▸ **Assigned task**:
Only some lines are wanted. Transcribe, exactly, the lines below from the line with "margin-left:auto; margin-right:14px; font-size:12px;" up to and including the line with "-422,24 +422,23 @@".

= = = = = = =

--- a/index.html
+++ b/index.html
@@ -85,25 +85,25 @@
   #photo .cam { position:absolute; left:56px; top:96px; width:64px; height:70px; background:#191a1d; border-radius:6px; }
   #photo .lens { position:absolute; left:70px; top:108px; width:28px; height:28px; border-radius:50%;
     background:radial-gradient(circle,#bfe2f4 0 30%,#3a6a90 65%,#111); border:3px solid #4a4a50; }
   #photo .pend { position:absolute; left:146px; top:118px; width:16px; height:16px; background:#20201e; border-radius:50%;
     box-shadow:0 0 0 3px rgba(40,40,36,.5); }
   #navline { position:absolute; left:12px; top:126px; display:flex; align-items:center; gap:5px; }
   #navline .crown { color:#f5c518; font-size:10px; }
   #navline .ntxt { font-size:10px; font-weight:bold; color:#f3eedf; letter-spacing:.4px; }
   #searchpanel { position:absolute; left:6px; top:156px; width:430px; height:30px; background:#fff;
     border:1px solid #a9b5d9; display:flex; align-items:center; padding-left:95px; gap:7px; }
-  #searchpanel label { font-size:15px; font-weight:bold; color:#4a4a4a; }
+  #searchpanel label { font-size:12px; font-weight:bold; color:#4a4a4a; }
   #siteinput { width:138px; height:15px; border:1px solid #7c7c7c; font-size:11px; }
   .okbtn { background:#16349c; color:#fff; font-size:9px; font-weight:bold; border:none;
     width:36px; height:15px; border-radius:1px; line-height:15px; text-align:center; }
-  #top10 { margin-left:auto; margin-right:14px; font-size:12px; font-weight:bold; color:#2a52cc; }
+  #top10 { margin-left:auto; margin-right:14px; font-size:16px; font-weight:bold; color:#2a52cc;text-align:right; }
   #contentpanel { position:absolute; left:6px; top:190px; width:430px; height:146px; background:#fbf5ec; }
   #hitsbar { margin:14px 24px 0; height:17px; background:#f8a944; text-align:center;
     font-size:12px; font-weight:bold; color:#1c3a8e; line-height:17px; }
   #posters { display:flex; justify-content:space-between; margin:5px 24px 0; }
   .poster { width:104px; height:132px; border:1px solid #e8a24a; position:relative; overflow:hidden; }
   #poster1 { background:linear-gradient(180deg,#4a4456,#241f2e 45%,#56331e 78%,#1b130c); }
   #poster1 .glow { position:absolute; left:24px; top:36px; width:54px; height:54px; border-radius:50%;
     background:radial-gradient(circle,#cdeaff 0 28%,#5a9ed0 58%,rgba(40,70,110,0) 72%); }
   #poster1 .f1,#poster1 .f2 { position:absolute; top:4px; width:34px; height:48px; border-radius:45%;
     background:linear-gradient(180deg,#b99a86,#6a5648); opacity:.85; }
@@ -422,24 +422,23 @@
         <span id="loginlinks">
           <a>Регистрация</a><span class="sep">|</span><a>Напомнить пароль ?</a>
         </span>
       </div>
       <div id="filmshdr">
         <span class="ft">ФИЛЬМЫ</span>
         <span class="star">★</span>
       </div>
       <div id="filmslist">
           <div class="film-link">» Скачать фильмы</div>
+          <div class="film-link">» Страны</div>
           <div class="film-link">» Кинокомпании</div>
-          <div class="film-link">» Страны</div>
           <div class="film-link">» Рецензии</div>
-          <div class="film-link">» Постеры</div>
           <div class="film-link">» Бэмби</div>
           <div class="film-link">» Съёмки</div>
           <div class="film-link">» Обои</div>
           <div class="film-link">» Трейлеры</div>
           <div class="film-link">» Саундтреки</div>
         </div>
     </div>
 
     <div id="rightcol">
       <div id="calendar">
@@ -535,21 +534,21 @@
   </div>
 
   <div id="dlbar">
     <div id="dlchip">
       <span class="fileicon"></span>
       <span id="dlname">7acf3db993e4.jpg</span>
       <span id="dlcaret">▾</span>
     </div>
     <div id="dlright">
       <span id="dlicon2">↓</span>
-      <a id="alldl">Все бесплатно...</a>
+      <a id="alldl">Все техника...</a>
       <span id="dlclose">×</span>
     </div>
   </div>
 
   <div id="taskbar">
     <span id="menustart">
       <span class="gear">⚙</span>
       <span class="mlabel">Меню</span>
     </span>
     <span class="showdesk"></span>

= = = = = = =

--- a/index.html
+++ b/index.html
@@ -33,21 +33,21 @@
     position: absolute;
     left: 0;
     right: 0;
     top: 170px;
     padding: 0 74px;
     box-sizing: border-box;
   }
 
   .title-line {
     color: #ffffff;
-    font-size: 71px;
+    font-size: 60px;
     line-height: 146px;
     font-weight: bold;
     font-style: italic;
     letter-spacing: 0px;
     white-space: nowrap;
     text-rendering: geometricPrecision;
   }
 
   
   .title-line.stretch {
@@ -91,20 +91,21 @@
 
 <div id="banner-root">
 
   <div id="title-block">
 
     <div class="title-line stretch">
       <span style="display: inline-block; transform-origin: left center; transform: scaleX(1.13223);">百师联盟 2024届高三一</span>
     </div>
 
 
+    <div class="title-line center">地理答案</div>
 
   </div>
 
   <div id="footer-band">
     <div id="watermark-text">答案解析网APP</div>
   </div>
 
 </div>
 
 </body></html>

= = = = = = =

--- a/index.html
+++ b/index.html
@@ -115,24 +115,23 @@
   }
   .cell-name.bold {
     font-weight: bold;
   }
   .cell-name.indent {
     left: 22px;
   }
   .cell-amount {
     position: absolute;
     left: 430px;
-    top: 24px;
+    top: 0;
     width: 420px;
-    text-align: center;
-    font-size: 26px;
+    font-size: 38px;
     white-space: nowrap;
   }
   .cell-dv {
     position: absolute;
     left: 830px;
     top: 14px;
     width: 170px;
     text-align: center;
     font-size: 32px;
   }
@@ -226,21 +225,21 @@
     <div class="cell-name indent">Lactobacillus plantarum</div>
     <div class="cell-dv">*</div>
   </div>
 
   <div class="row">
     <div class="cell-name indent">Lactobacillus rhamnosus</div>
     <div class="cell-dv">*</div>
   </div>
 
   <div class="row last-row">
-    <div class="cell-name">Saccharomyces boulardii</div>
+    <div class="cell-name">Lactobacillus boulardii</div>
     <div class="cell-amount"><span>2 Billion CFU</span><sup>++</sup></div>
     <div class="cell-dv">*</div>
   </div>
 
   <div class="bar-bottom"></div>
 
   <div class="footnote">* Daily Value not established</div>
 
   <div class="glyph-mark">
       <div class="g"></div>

= = = = = = =

▸ **Solution below**:
-  #top10 { margin-left:auto; margin-right:14px; font-size:12px; font-weight:bold; color:#2a52cc; }
+  #top10 { margin-left:auto; margin-right:14px; font-size:16px; font-weight:bold; color:#2a52cc;text-align:right; }
   #contentpanel { position:absolute; left:6px; top:190px; width:430px; height:146px; background:#fbf5ec; }
   #hitsbar { margin:14px 24px 0; height:17px; background:#f8a944; text-align:center;
     font-size:12px; font-weight:bold; color:#1c3a8e; line-height:17px; }
   #posters { display:flex; justify-content:space-between; margin:5px 24px 0; }
   .poster { width:104px; height:132px; border:1px solid #e8a24a; position:relative; overflow:hidden; }
   #poster1 { background:linear-gradient(180deg,#4a4456,#241f2e 45%,#56331e 78%,#1b130c); }
   #poster1 .glow { position:absolute; left:24px; top:36px; width:54px; height:54px; border-radius:50%;
     background:radial-gradient(circle,#cdeaff 0 28%,#5a9ed0 58%,rgba(40,70,110,0) 72%); }
   #poster1 .f1,#poster1 .f2 { position:absolute; top:4px; width:34px; height:48px; border-radius:45%;
     background:linear-gradient(180deg,#b99a86,#6a5648); opacity:.85; }
@@ -422,24 +422,23 @@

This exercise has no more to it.